Specifically, I was in York University, Toronto, for the IRSCL - where I gave a paper comparing the UK and US dubs of [The Secret World of] Arrietty with Ghibli's Karigurashi no Arrietty, and indeed The Borrowers.

Anyway, that all went well, and the conference was good - I saw a lot of familiar faces, and quite a few new ones, and there were some excellent papers (I think my favourite was by Robin Bernstein, which dismantled Jacqueline Rose - not for the first time, God knows, but in a particularly interesting way, through the medium of Go the Fuck to Bed). I'm not going to go into details of the whole event because it could easily become a list of names that most people here won't know, but imagine me on a pleasant campus, and socialising as pleasurably as it's possible for an introvert to do in the company of other introverts, and you won't be far wrong. And although my prosopagnosia was a source of anxiety, a gratifying number of people lanced that boil in advance by introducing themselves with "You won't remember me, but you [edited my article/ examined my PhD/ met me in Ueno, etc.]" - and with that clew I was able to find my way.

The return journey was pretty dire, though. The flight from Toronto was delayed by 2.5 hours, due to a) a thunderstorm followed by b) a strike (industrial, not lightning), which meant that I missed my connection to Bristol in Brussels. The later flights to Bristol were full, so they rerouted me via Frankfurt. However, the flight from Brussels to Frankfurt was then itself delayed by 2 hours, which meant that I missed that connection as well. Eventually, I got another flight from Frankfurt to Bristol, but arrived here 12 hours later and much better travelled than planned. I know John Cabot would scoff at me complaining it took 24 hours to get from Canada to Bristol, but I'm made of weaker stuff. Gallingly, I flew directly over the city on the first flight, and had to suppress an impulse to say, "Driver, can you let me off here?"

The other adventure was the afternoon we spent in downtown Toronto. York University is an isolated campus out in the suburbs, so I was pleased to have a chance to see the city proper, especially as I had the company of University of Toronto alumna [personal profile] intertext. She rather tempted fate by pointing out that Ontario drivers were particularly considerate, and may also have said something about the low crime rate, although perhaps I'm adding that in with hindsight.

Anyway, we were waiting to cross at an intersection. The traffic was coming from our right, and I noticed that a car was trying to turn left, into the lane occupied by a motorbike. The car caught the bike, and the bike took the bumper off the front of the car. All this was forty yards away. However, had we but known it the car had taken out the bike's brake pedal, so while the car limped forward to rest more or less beside us, the bike shot across the intersection directly to where I and [personal profile] intertext were standing. By chance, we were right next to the pool surrounding a some civic fountains. I leapt to the ground to one side, but poor [personal profile] intertext, possibly getting entangled with my airborne legs, fell backwards into the pond.

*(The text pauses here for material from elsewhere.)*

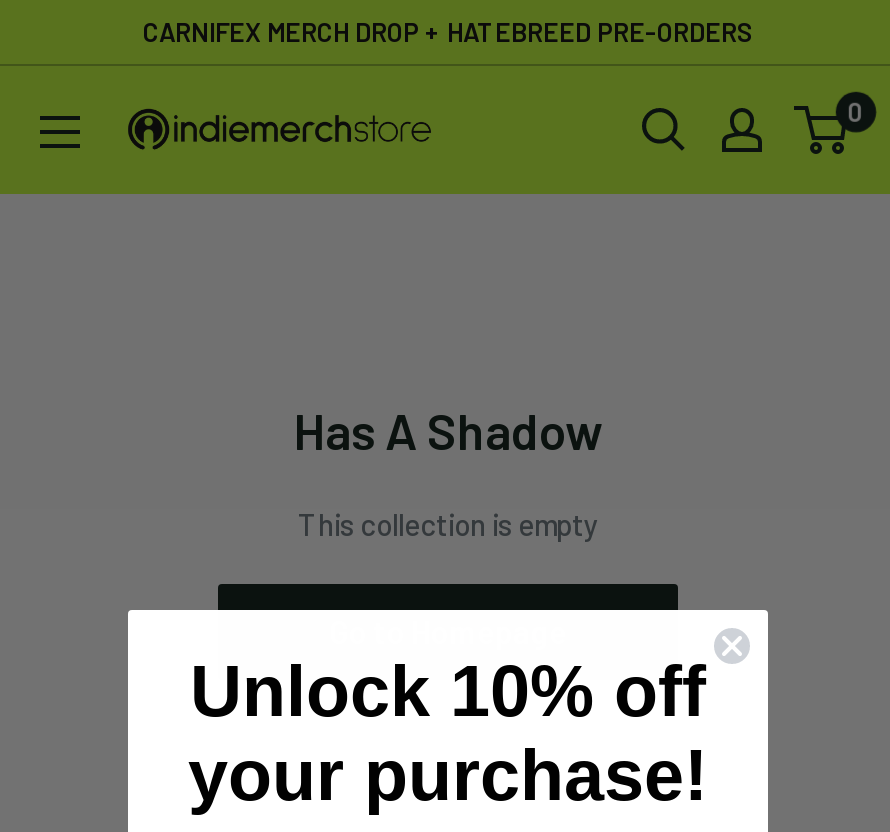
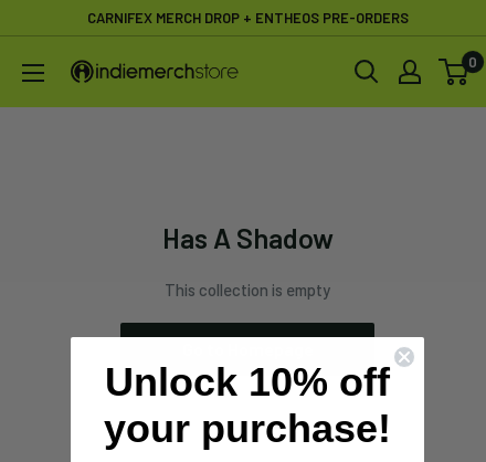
[143,16,753,48] CARNIFEX MERCH DROP + HATEBREED PRE-ORDERS -> [87,9,408,27] CARNIFEX MERCH DROP + ENTHEOS PRE-ORDERS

She was unhurt, and everyone (bystanders, motorcyclist, car driver and driver's passenger) was very solicitous - and indeed the whole thing was sorted out with a politeness that can only enhance Canada's reputation (had the incident occurred south of the 49th parallel, several people would of course have been shot dead even before insurance information was exchanged).

[personal profile] intertext herself pointed out that on a hot day, a dip into a cool pond was actually very refreshing, and that this was almost the only way she could have come by it without attracting disapproval. However, she was concerned for the possessions in her now-soaked bag. We found a bench and laid them out. Her iPhone looked okay, but she didn't want to turn it on in case it fried. Having talked for a while, we went over to a snack bar - but unfortunately the iPhone was left on the bench, whence it was swiftly spirited by person or persons unknown.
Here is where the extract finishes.